Tamerlan Tsarnaev was killed, but Dzhokhar escaped on foot, leading to an unprecedented lockdown of Greater Boston. Dzhokhar, wounded from gunfire, was found later that day hiding in a dry-docked boat in a backyard.
Authorities said Dzhokhar wrote in pen on the inside wall of the boat explaining that the bombing was meant to punish America for its actions overseas.
“The U.S. Government is killing our innocent civilians,” authorities say he wrote, and “Stop killing our innocent people and we will stop.”
A federal grand jury continued to investigate months after Dzhokhar was arrested.
The parents and sisters of Tamerlan Tsarnaev’s widow, Katherine Russell, were called to testify. Russell has a 3-year-old daughter with Tsarnaev.
Russell’s lawyer, Amato DeLuca, said that she did not suspect her husband of anything and that nothing seemed amiss in the days after the bombing. He said Russell was told last year she was not a target of the investigation.
“It really saddens me to think the people, obviously innocent victims, are going to carry the wounds from this craziness the rest of their life,” DeLuca said. “That includes Katie and her daughter.”

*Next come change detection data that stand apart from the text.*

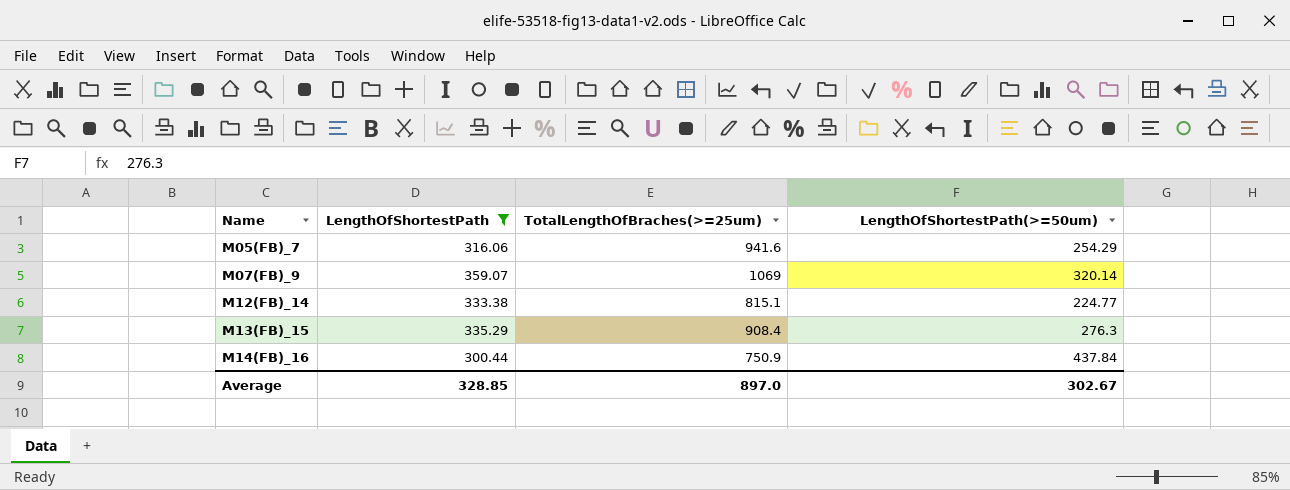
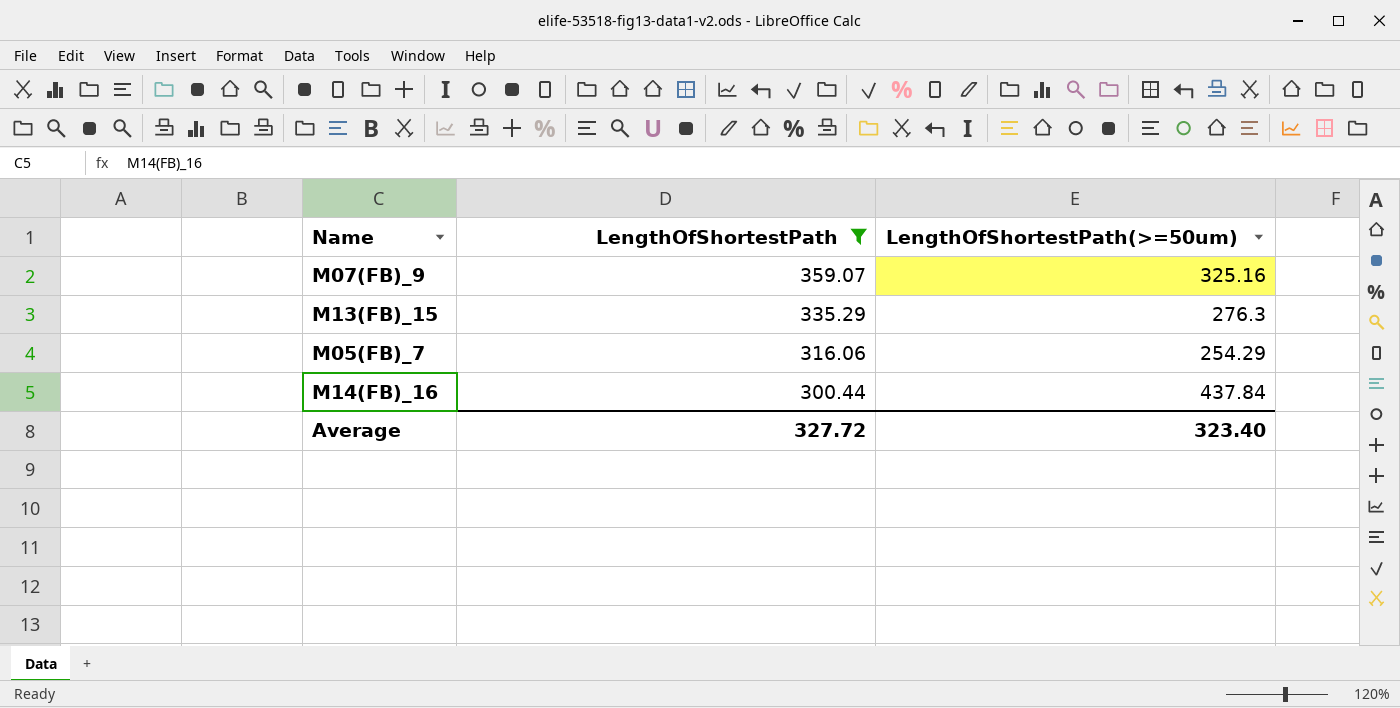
row order: Name ascending -> LengthOfShortestPath descending
column TotalLengthOfBraches(>=25um) | position: 3 -> none
row M12(FB)_14: 333.38 | 815.1 | 224.77 -> none
M07(FB)_9 | LengthOfShortestPath(>=50um): 320.14 -> 325.16
Average | LengthOfShortestPath: 328.85 -> 327.72
Average | LengthOfShortestPath(>=50um): 302.67 -> 323.40

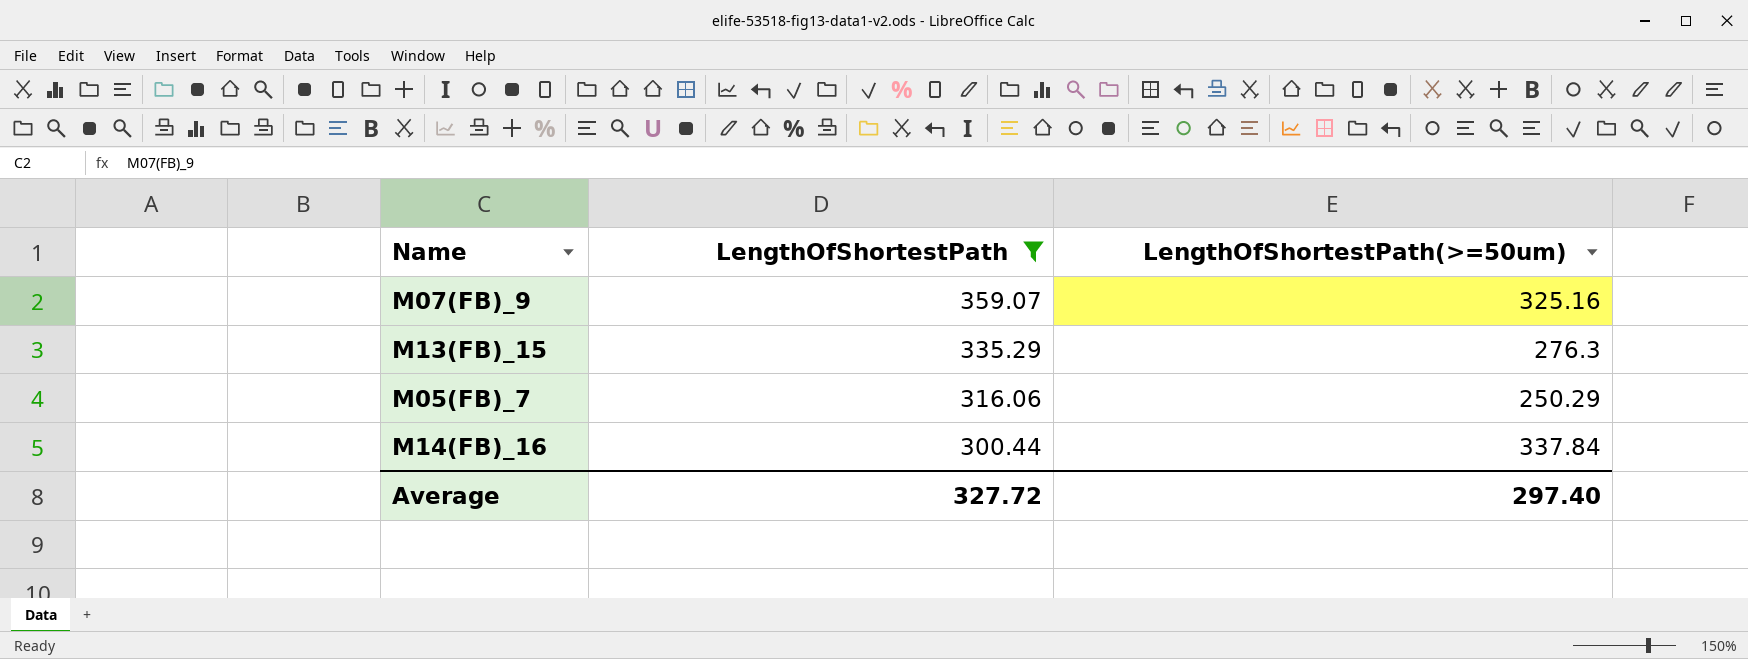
M05(FB)_7 | LengthOfShortestPath(>=50um): 254.29 -> 250.29
M14(FB)_16 | LengthOfShortestPath(>=50um): 437.84 -> 337.84
Average | LengthOfShortestPath(>=50um): 323.40 -> 297.40

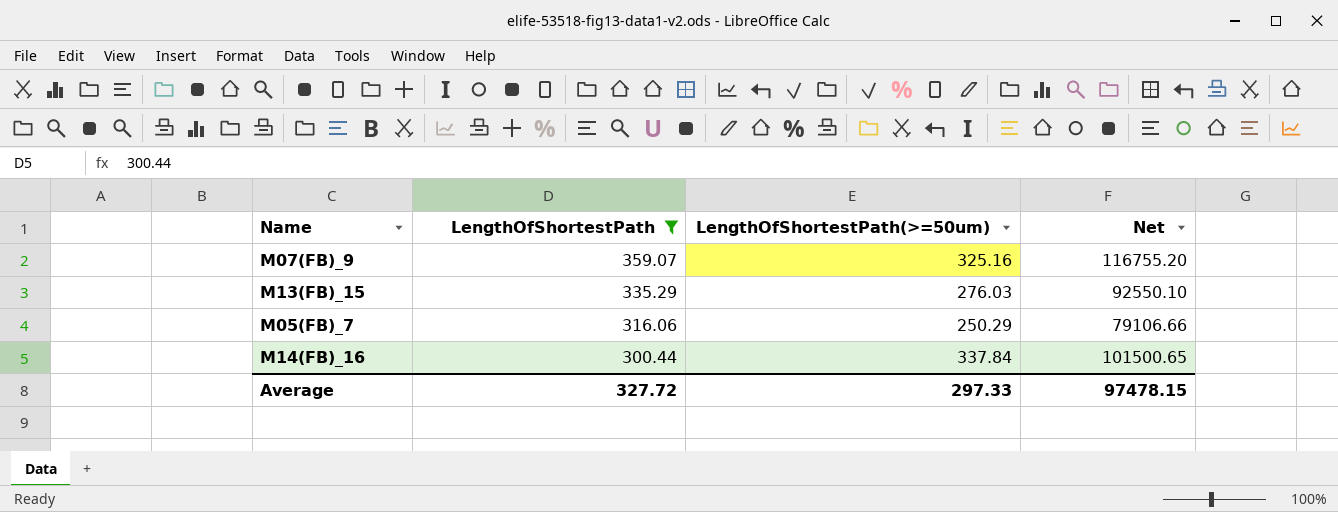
column Net | formula: none -> [LengthOfShortestPath] * [LengthOfShortestPath(>=50um)]
M13(FB)_15 | LengthOfShortestPath(>=50um): 276.3 -> 276.03
Average | LengthOfShortestPath(>=50um): 297.40 -> 297.33

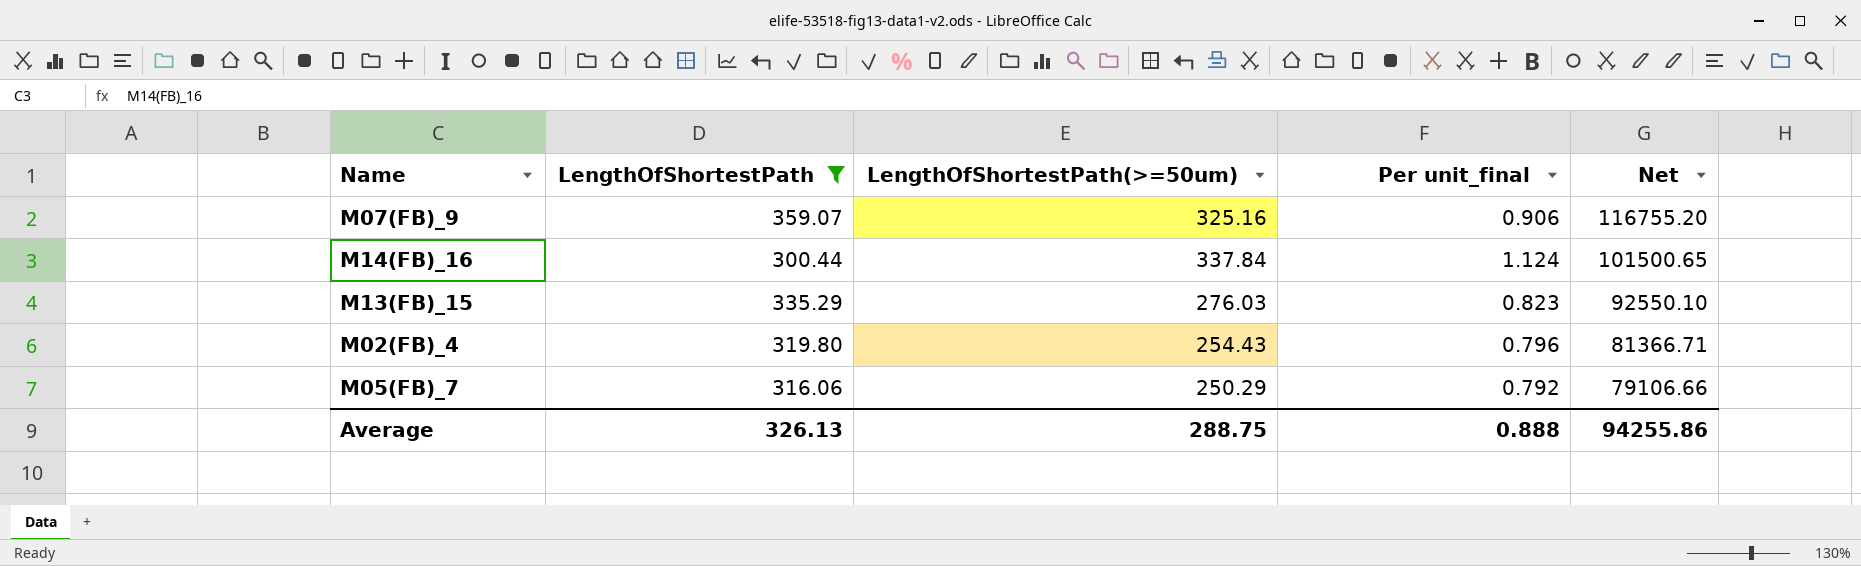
row order: LengthOfShortestPath descending -> Net descending
column Per unit_final | formula: none -> [LengthOfShortestPath(>=50um)] / [LengthOfShortestPath]
row M02(FB)_4: none -> 319.80 | 254.43 | 0.796 | 81366.71
Average | LengthOfShortestPath: 327.72 -> 326.13
Average | LengthOfShortestPath(>=50um): 297.33 -> 288.75
Average | Net: 97478.15 -> 94255.86

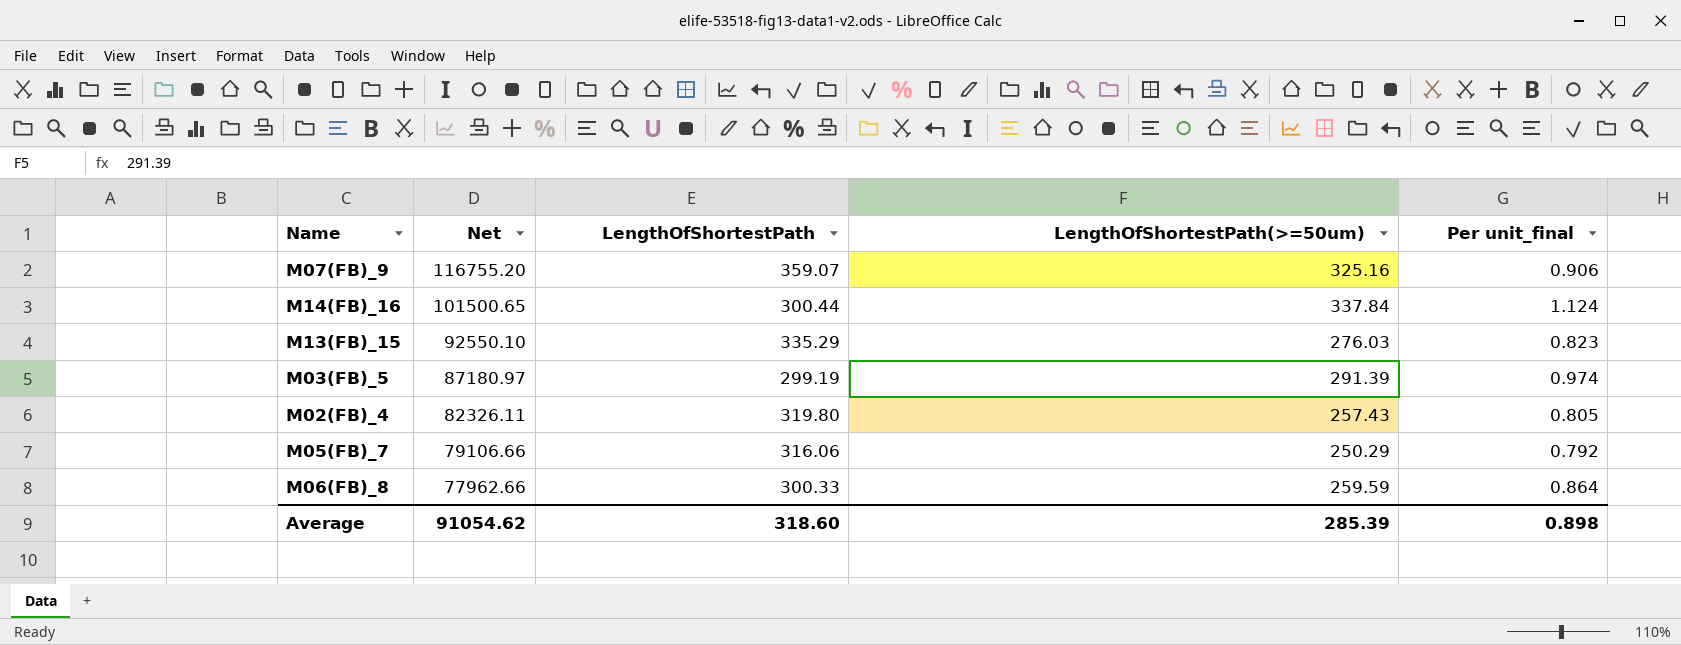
filter: LengthOfShortestPath >= 300.44 -> none
column Net | position: 5 -> 2
M02(FB)_4 | Net: 81366.71 -> 82326.11
M02(FB)_4 | LengthOfShortestPath(>=50um): 254.43 -> 257.43
M02(FB)_4 | Per unit_final: 0.796 -> 0.805
Average | Net: 94255.86 -> 91054.62
Average | LengthOfShortestPath: 326.13 -> 318.60
Average | LengthOfShortestPath(>=50um): 288.75 -> 285.39
Average | Per unit_final: 0.888 -> 0.898

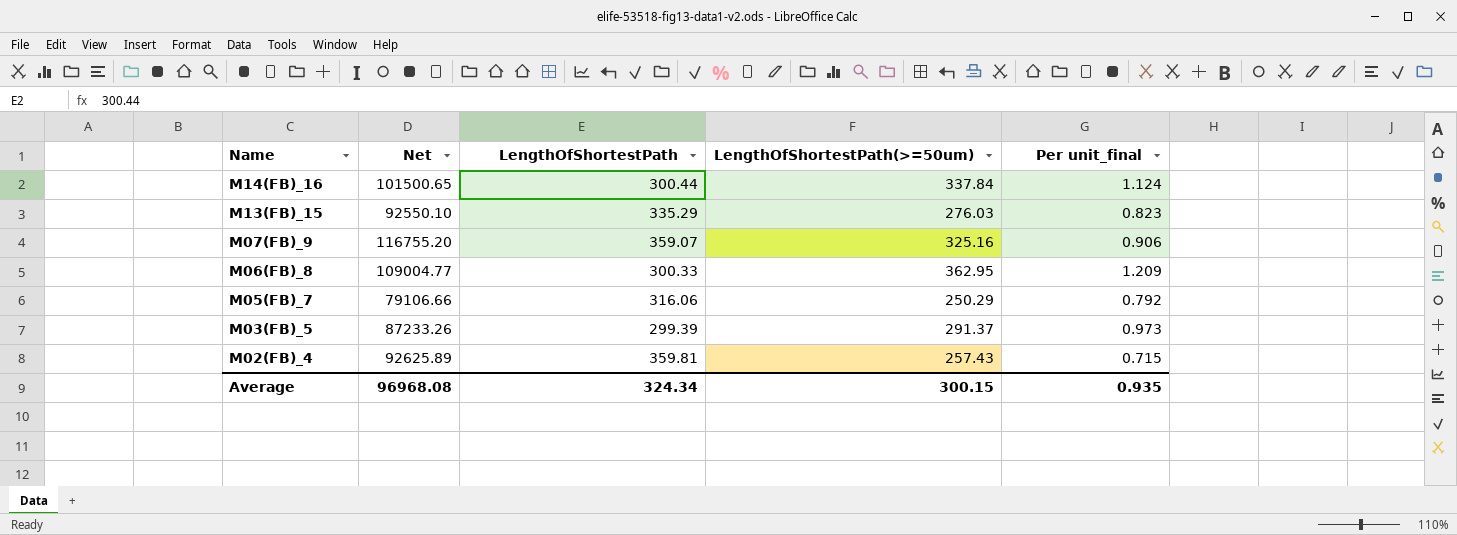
row order: Net descending -> Name descending
M06(FB)_8 | Net: 77962.66 -> 109004.77
M06(FB)_8 | LengthOfShortestPath(>=50um): 259.59 -> 362.95
M06(FB)_8 | Per unit_final: 0.864 -> 1.209
M03(FB)_5 | Net: 87180.97 -> 87233.26
M03(FB)_5 | LengthOfShortestPath: 299.19 -> 299.39
M03(FB)_5 | LengthOfShortestPath(>=50um): 291.39 -> 291.37
M03(FB)_5 | Per unit_final: 0.974 -> 0.973
M02(FB)_4 | Net: 82326.11 -> 92625.89
M02(FB)_4 | LengthOfShortestPath: 319.80 -> 359.81
M02(FB)_4 | Per unit_final: 0.805 -> 0.715
Average | Net: 91054.62 -> 96968.08
Average | LengthOfShortestPath: 318.60 -> 324.34
Average | LengthOfShortestPath(>=50um): 285.39 -> 300.15
Average | Per unit_final: 0.898 -> 0.935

People who knew Dzhokhar say they still struggle to reconcile the seemingly Americanized young man they knew with the one accused of planting the bomb that killed Martin Richard, 8, and Lu Lingzi, 23, a Boston University graduate student from China. The first bomb, allegedly planted by Tamerlan, killed Krystle Campbell, 29.
Luis Vasquez, who helped coach Dzhokhar’s soccer team in high school, said both brothers appeared to be good people when he knew them. The death penalty, he said, would be the easy way out.
“That event should eat at him,” Vasquez said. “If we kill him, he will take those answers with him.”